- TASK DETAILS: Every entry must reappear in your answer exactly as written, though its pictures must not.
[INPUT MATERIAL — start]
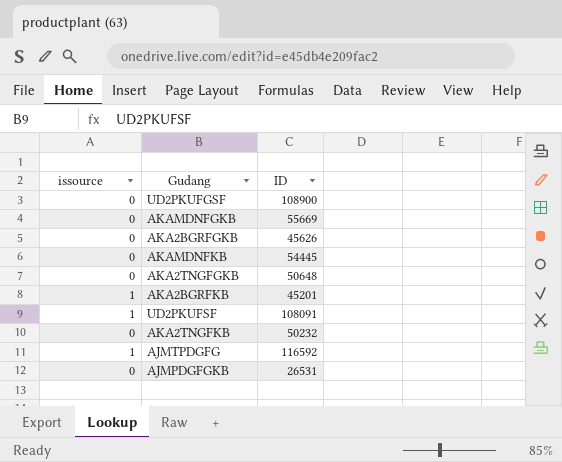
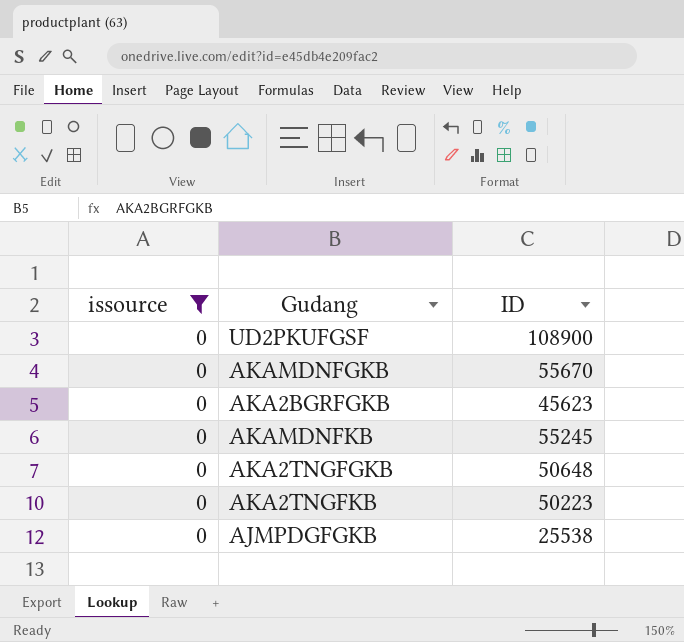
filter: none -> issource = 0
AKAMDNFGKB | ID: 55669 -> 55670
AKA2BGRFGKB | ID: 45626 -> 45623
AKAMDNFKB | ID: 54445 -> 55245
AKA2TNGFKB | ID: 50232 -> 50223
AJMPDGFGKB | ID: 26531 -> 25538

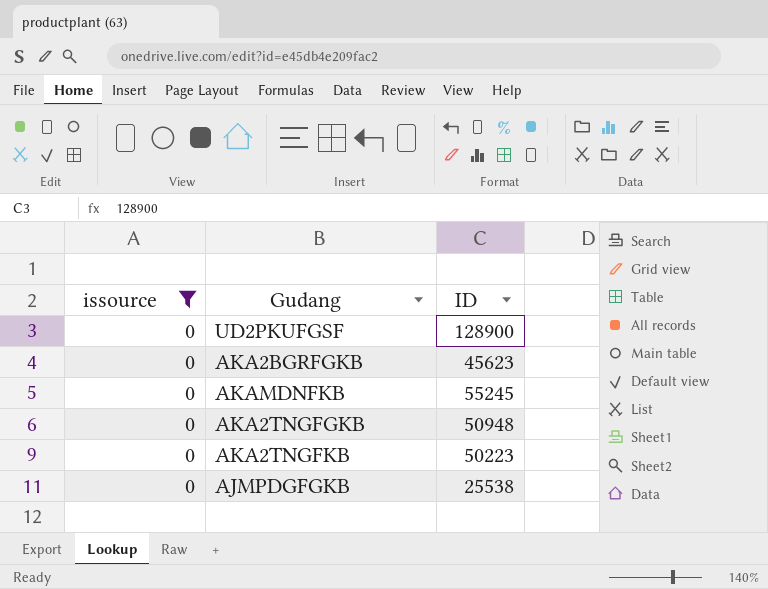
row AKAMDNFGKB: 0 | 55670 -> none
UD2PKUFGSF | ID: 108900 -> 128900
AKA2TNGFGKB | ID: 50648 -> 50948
[INPUT MATERIAL — finish]
- YOUR SOLUTION:
filter: none -> issource = 0
AKAMDNFGKB | ID: 55669 -> 55670
AKA2BGRFGKB | ID: 45626 -> 45623
AKAMDNFKB | ID: 54445 -> 55245
AKA2TNGFKB | ID: 50232 -> 50223
AJMPDGFGKB | ID: 26531 -> 25538

row AKAMDNFGKB: 0 | 55670 -> none
UD2PKUFGSF | ID: 108900 -> 128900
AKA2TNGFGKB | ID: 50648 -> 50948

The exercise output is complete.